PBB (AP) – Presiden Sudan Selatan, Sabtu, mengatakan pemerintahnya “berkomitmen teguh” untuk mengakhiri konflik dengan mantan wakil presidennya yang telah menewaskan ribuan orang.
Dalam pidatonya di pertemuan tingkat menteri tahunan Majelis Umum PBB, Salva Kiir mendesak masyarakat internasional untuk menekan pemberontak yang dipimpin oleh saingan politiknya Riek Machar untuk menandatangani “dokumen yang sangat penting” yang menjadi dasar untuk menyelesaikan krisis secara damai dan inklusif. Ia mengatakan telah menandatangani perjanjian protokol dengan para pemimpin yang tergabung dalam kelompok regional IGAD.
Pertempuran pecah di negara terbaru di dunia itu pada bulan Desember setelah Kiir, seorang etnis Dinka, menuduh Machar, seorang etnis Nuer, mencoba menggulingkannya melalui kudeta. Hal ini mengakibatkan serangan etnis selama berbulan-bulan.

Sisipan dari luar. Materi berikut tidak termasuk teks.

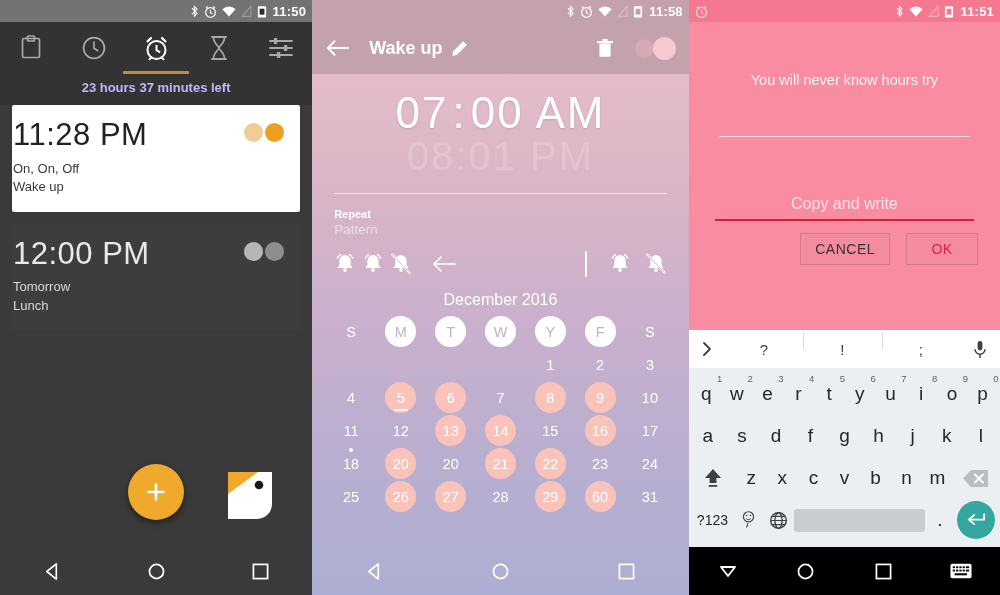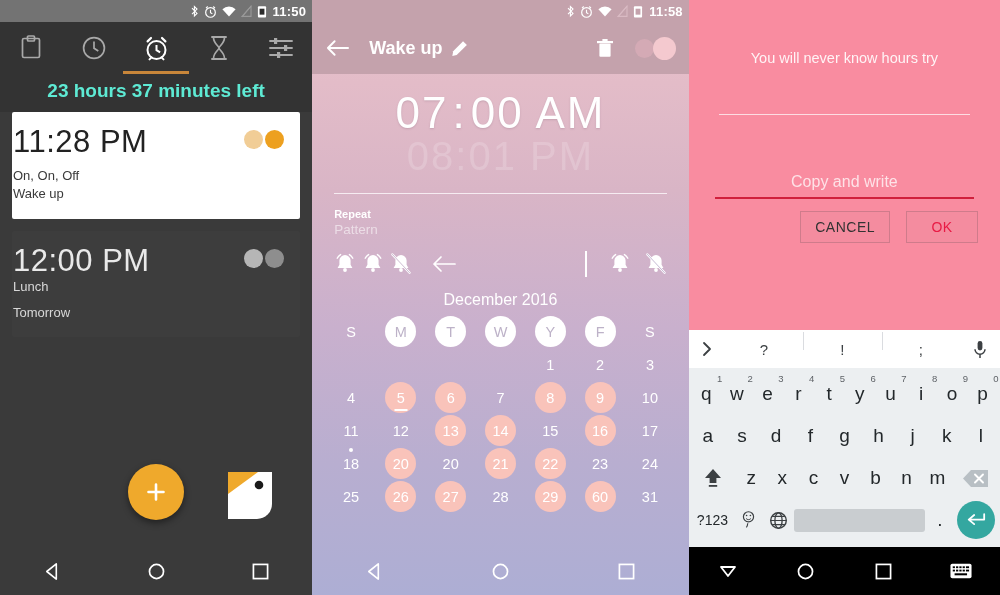"11:51" div.statusbar { html: none -> <div> <div> <svg> <circle></circle> <path></path> <path></path> </svg> </div> <div> <svg> <path></path> </svg> <svg> <path></path> </svg> <svg> <path></path> <path></path> </svg> <svg> <rect></rect> <rect></rect> </svg> </div> <div>11:51</div> </div> }
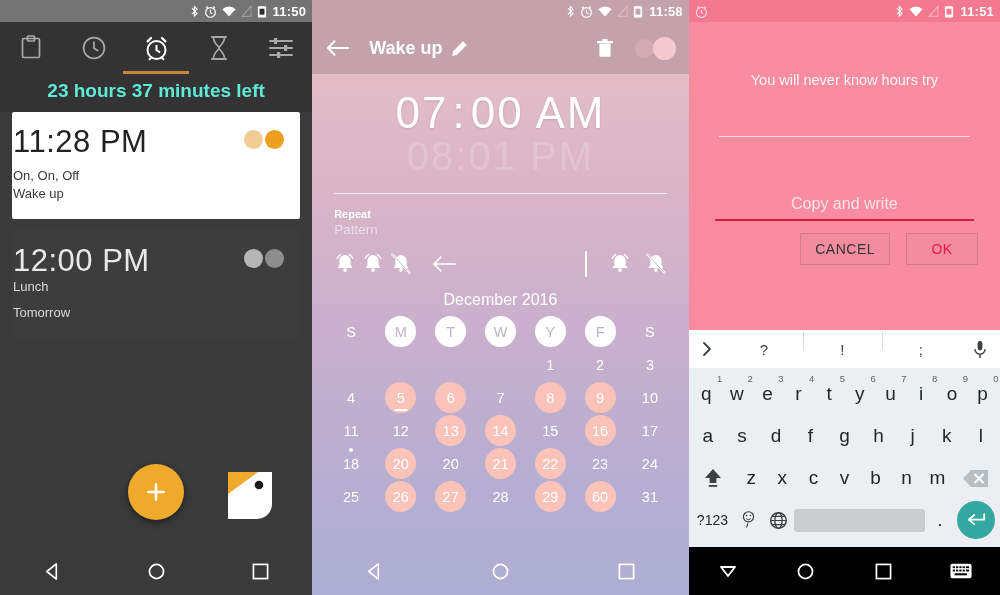"23 hours 37 minutes left" .countdown { color: #5eead4 -> #c4b5fd; font-size: 19px -> 13px }
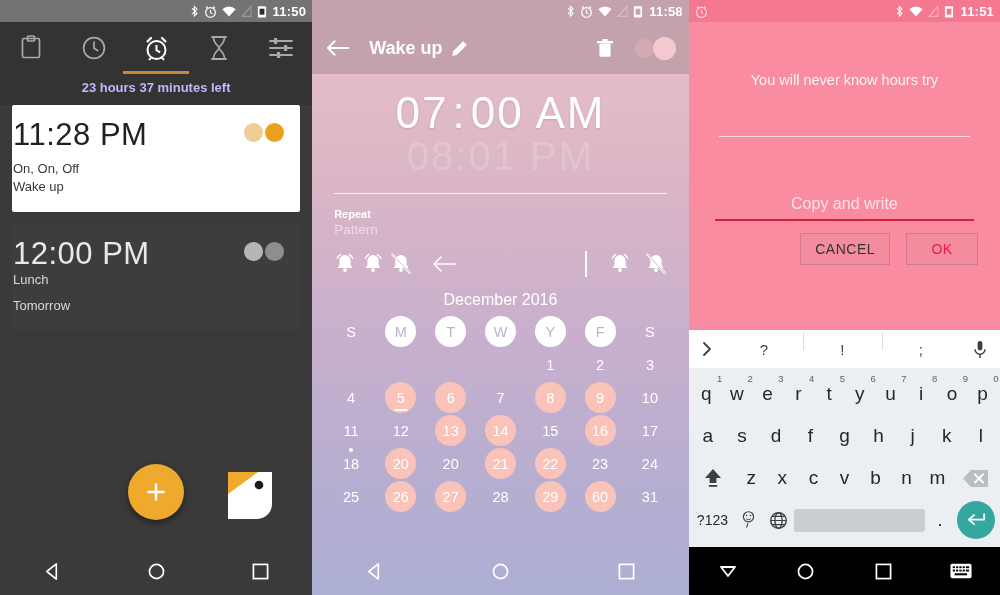"Lunch" div.alarm-sub { order: before "Tomorrow" -> after "Tomorrow" }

Meskipun ada gencatan senjata pada bulan Januari dan Mei, pasukan pemerintah terus memerangi pemberontak.
Jumlah korban jiwa sangat besar, ribuan orang terbunuh dan lebih dari 1,3 juta orang terpaksa meninggalkan rumah mereka, termasuk hampir 100.000 orang yang mencari perlindungan di kamp-kamp penjaga perdamaian PBB.

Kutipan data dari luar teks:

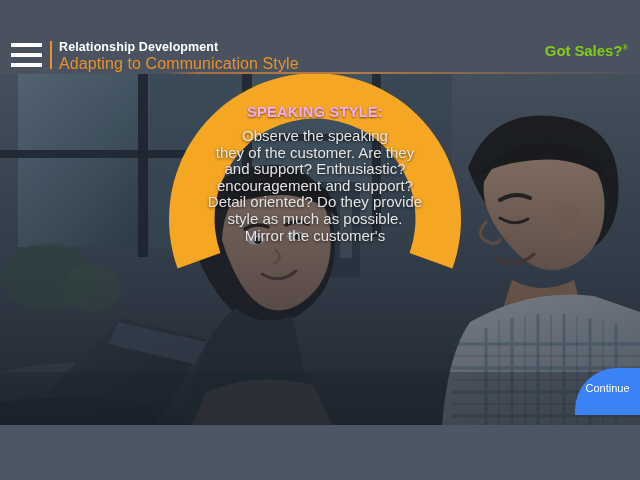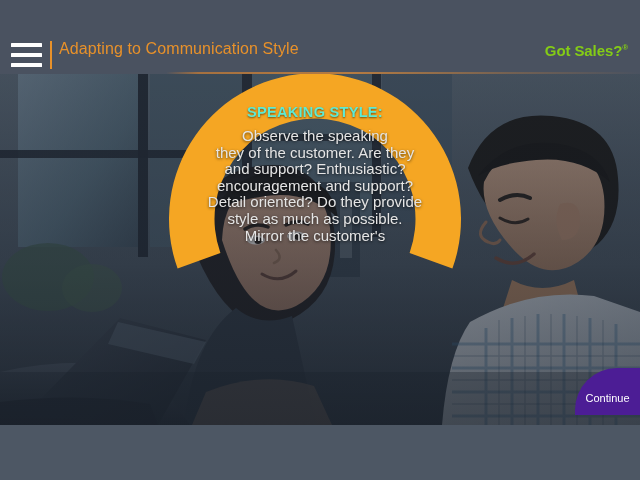"Relationship Development" div.header-title { html: none -> <div>Relationship Development</div> }
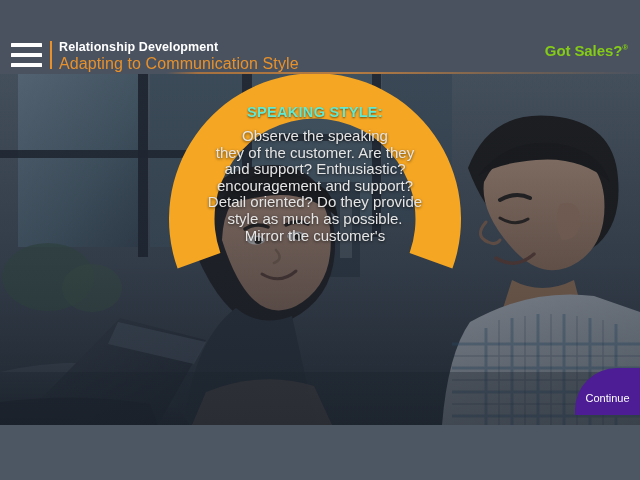"SPEAKING STYLE:" .callout-heading { color: #5eead4 -> #f0abfc }
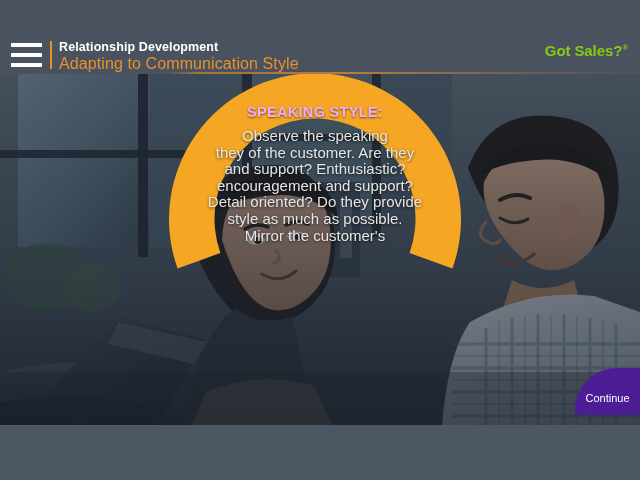"Continue" .continue-btn { background: #4c1d95 -> #3b82f6; padding-bottom: 11px -> 21px }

Kiir menuduh pemberontak “terlalu sering melanggar perjanjian perdamaian”. Dia mengatakan pemerintahnya “tanpa syarat menghormati” perjanjian perdamaian dan akan terus merundingkan solusi damai dengan itikad baik.

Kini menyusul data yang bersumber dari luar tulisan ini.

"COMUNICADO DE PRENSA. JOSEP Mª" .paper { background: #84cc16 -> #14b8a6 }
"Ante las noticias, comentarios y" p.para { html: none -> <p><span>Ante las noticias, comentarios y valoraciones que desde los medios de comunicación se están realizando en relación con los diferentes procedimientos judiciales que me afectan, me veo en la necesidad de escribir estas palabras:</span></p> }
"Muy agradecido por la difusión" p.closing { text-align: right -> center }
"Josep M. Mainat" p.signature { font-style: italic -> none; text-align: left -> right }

Duta Besar AS Samantha Power men-tweet bahwa ia bertemu dengan Kiir untuk menyampaikan kekhawatiran AS mengenai kurangnya kompromi politik dan pertimbangan undang-undang yang menurutnya akan mempersulit organisasi non-pemerintah untuk bekerja, “yang selanjutnya menghambat bantuan kemanusiaan dan demokrasi akan menderita. “
Bulan lalu, Dewan Keamanan PBB mengunjungi Sudan Selatan dan meminta Kiir dan Machar “untuk mengakhiri konflik yang disebabkan oleh manusia,” katanya. Sayangnya, tidak ada bukti bahwa pesan kami diindahkan.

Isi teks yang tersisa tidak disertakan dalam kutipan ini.